The casualties she was trying to heal hadn't been wounded by Resonance-stage opponents. They'd been wounded by Domain stage. By Ascendant. By beings whose concepts operated at levels she couldn't perceive, let alone affect.
She couldn't override the concept that had damaged them.
It didn't matter if the casualty was Resonance stage or higher. What mattered was the source of their injuries.
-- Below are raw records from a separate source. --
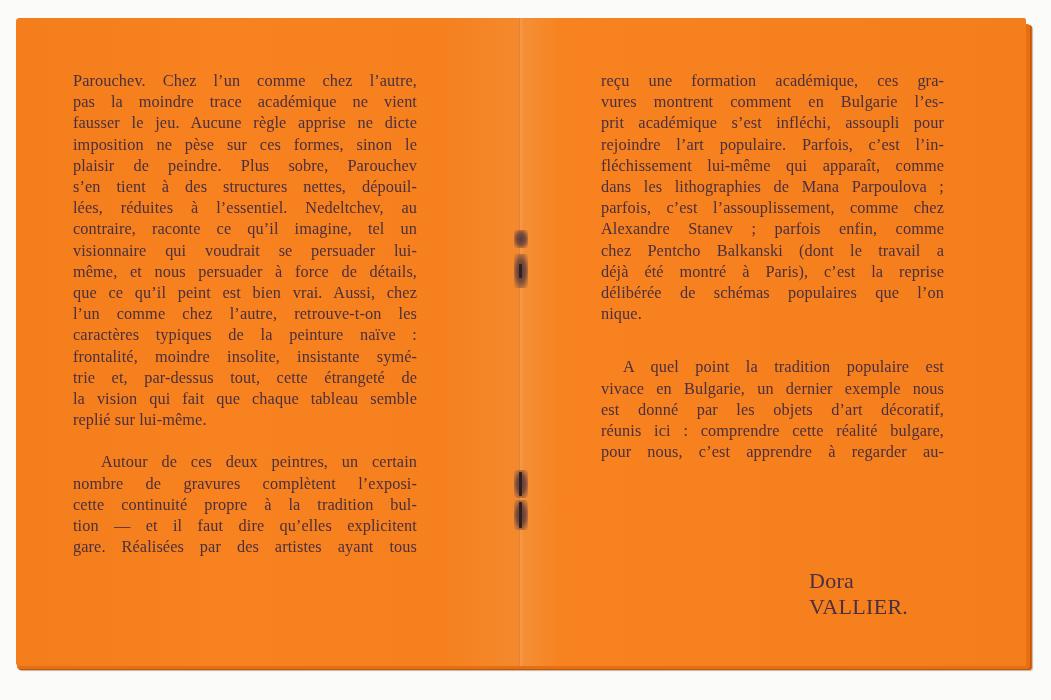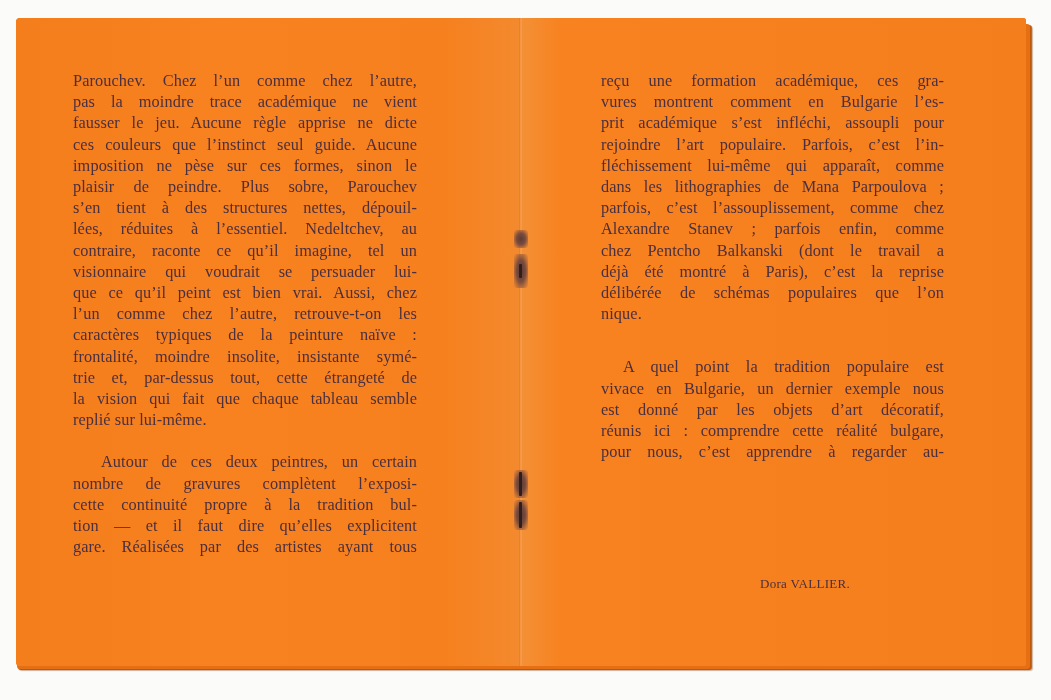"ces couleurs que l’instinct seul" span.line { html: <span>ces couleurs que l’instinct seul guide. Aucune</span> -> none }
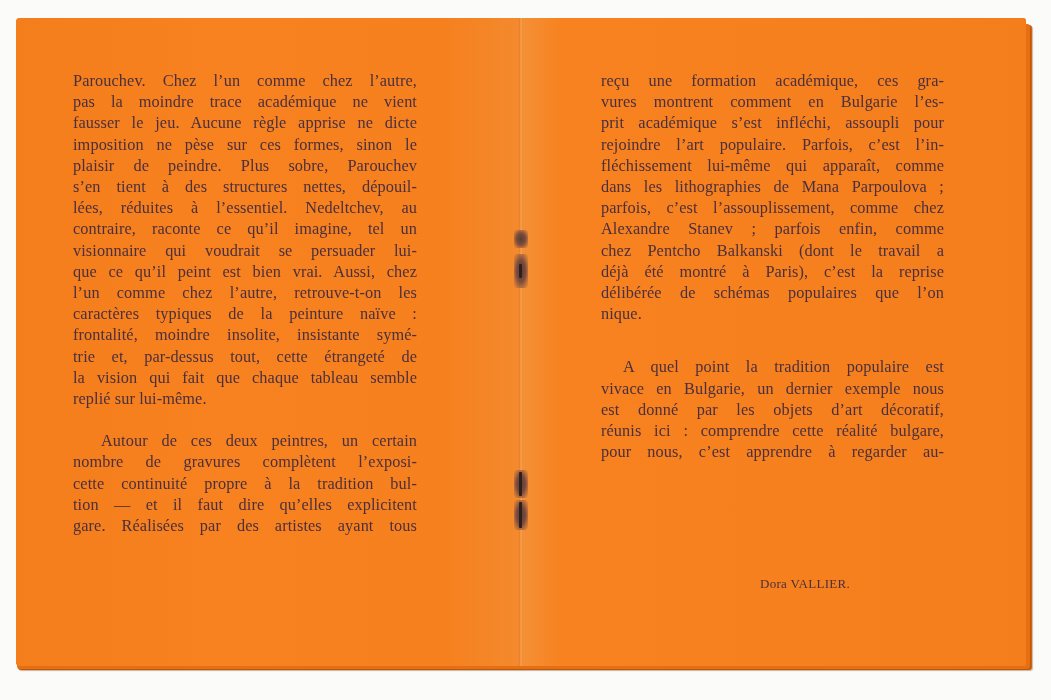"même, et nous persuader à" span.line { html: none -> <span>même, et nous persuader à force de détails,</span> }
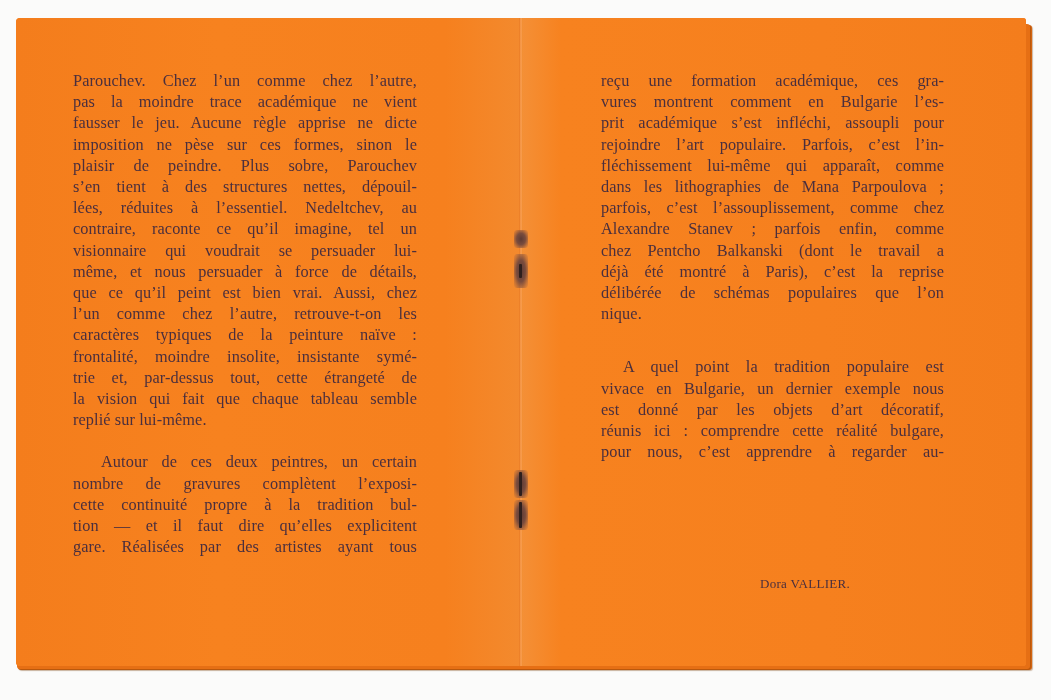"Dora VALLIER." .signature { font-size: 13px -> 22px; left: 760px -> 809px; margin-top: 8px -> none }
And if that source was a divine existence more powerful than her—if the damage had been inflicted by a concept user beyond her reach—then her Restoration was useless.
She couldn't heal them.
Any of them.
---
"My lady?"
The maid's voice pulled her back.
Xīng Hé realized she'd been standing motionless, staring at nothing, for several seconds.
"It was difficult," she said finally. "Today was... difficult."
That was an understatement.
Today had been a failure.
Complete. Absolute. Every test she'd attempted, every application of her concepts, every effort to make herself useful in the aftermath of battle—all of it had failed.
She couldn't save anyone.
Not yet.
The maid nodded sympathetically, though she couldn't possibly understand the weight behind Xīng Hé's words.
"Rest well tonight, my lady. Tomorrow is another day."
Yes, Xīng Hé thought. It is.
She would be in that training room tomorrow. And the day after. And every day after that, for as long as it took.
She'd known this wouldn't be easy.
She'd known there would be failures.
But knowing and experiencing were different things. The gap between them was filled with frustration, exhaustion, and the bitter taste of inadequacy.
She swallowed it all.
If this is what it takes, then I'm ready.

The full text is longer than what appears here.